* What is expected:
The expected output is the exact lines from the one containing "column name: 201712_%" through the end of the data, inclusive, and nothing else.

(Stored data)
※

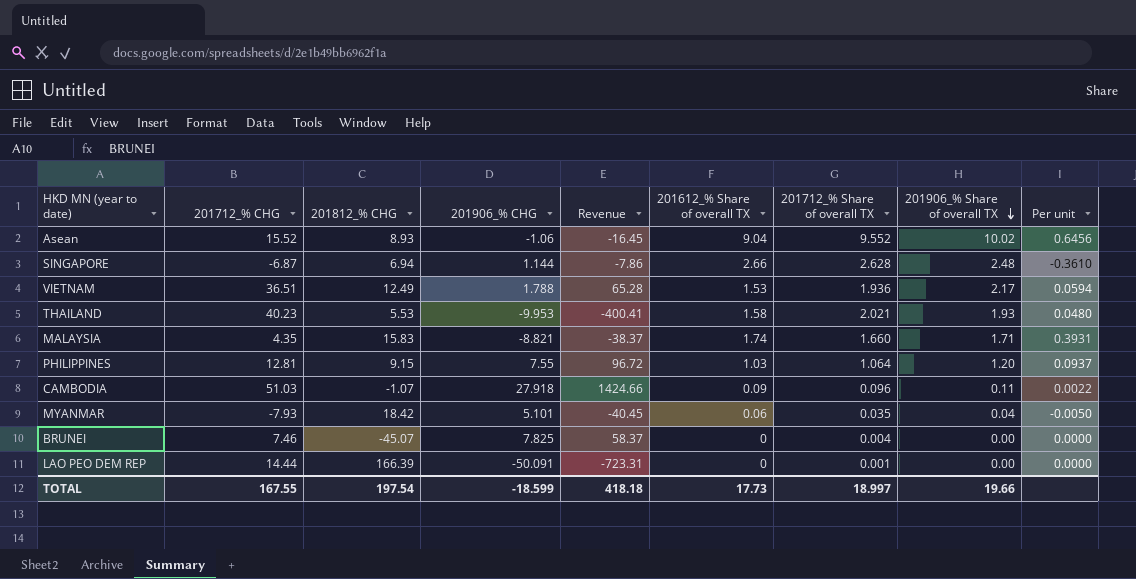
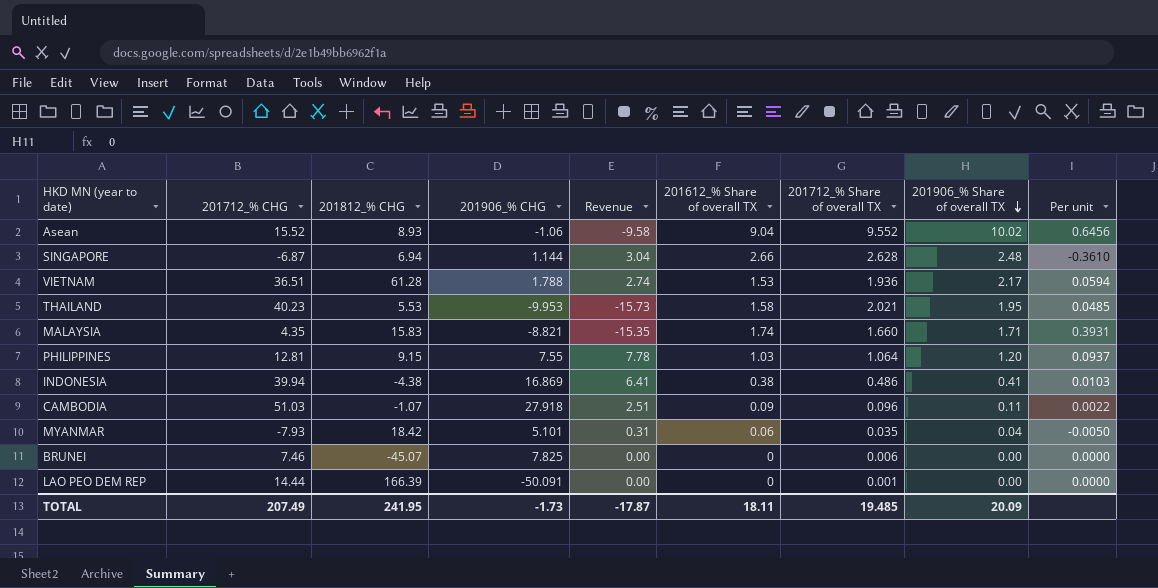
column Revenue | formula: [201712_% CHG] * [201906_% CHG] -> [201906_% CHG] * [201612_% Share of overall TX]
VIETNAM | 201812_% CHG: 12.49 -> 61.28
THAILAND | 201906_% Share of overall TX: 1.93 -> 1.95
THAILAND | Per unit: 0.0480 -> 0.0485
row INDONESIA: none -> 39.94 | -4.38 | 16.869 | 6.41 | 0.38 | 0.486 | 0.41 | 0.0103
BRUNEI | 201712_% Share of overall TX: 0.004 -> 0.006
TOTAL | 201712_% CHG: 167.55 -> 207.49
TOTAL | 201812_% CHG: 197.54 -> 241.95
TOTAL | 201906_% CHG: -18.599 -> -1.73
TOTAL | Revenue: 418.18 -> -17.87
TOTAL | 201612_% Share of overall TX: 17.73 -> 18.11
TOTAL | 201712_% Share of overall TX: 18.997 -> 19.485
TOTAL | 201906_% Share of overall TX: 19.66 -> 20.09

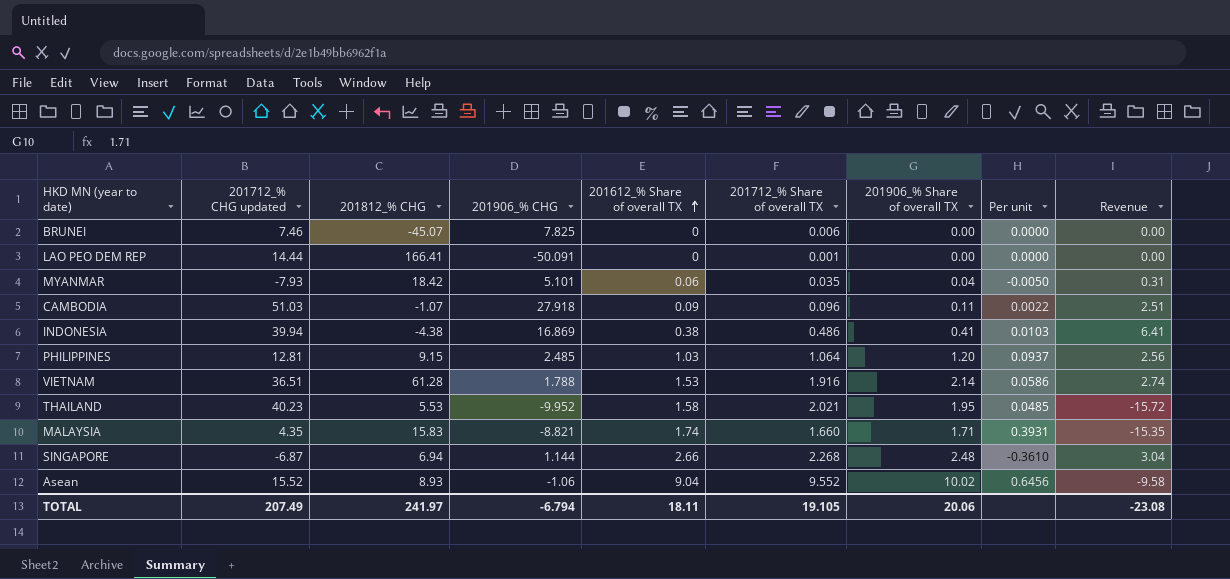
row order: 201906_% Share of overall TX descending -> 201612_% Share of overall TX ascending
column name: 201712_% CHG -> 201712_% CHG updated
column Revenue | position: 5 -> 9
LAO PEO DEM REP | 201812_% CHG: 166.39 -> 166.41
PHILIPPINES | 201906_% CHG: 7.55 -> 2.485
PHILIPPINES | Revenue: 7.78 -> 2.56
VIETNAM | 201712_% Share of overall TX: 1.936 -> 1.916
VIETNAM | 201906_% Share of overall TX: 2.17 -> 2.14
VIETNAM | Per unit: 0.0594 -> 0.0586
THAILAND | 201906_% CHG: -9.953 -> -9.952
THAILAND | Revenue: -15.73 -> -15.72
SINGAPORE | 201712_% Share of overall TX: 2.628 -> 2.268
TOTAL | 201812_% CHG: 241.95 -> 241.97
TOTAL | 201906_% CHG: -1.73 -> -6.794
TOTAL | 201712_% Share of overall TX: 19.485 -> 19.105
TOTAL | 201906_% Share of overall TX: 20.09 -> 20.06
TOTAL | Revenue: -17.87 -> -23.08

※

* Task solution:
column name: 201712_% CHG -> 201712_% CHG updated
column Revenue | position: 5 -> 9
LAO PEO DEM REP | 201812_% CHG: 166.39 -> 166.41
PHILIPPINES | 201906_% CHG: 7.55 -> 2.485
PHILIPPINES | Revenue: 7.78 -> 2.56
VIETNAM | 201712_% Share of overall TX: 1.936 -> 1.916
VIETNAM | 201906_% Share of overall TX: 2.17 -> 2.14
VIETNAM | Per unit: 0.0594 -> 0.0586
THAILAND | 201906_% CHG: -9.953 -> -9.952
THAILAND | Revenue: -15.73 -> -15.72
SINGAPORE | 201712_% Share of overall TX: 2.628 -> 2.268
TOTAL | 201812_% CHG: 241.95 -> 241.97
TOTAL | 201906_% CHG: -1.73 -> -6.794
TOTAL | 201712_% Share of overall TX: 19.485 -> 19.105
TOTAL | 201906_% Share of overall TX: 20.09 -> 20.06
TOTAL | Revenue: -17.87 -> -23.08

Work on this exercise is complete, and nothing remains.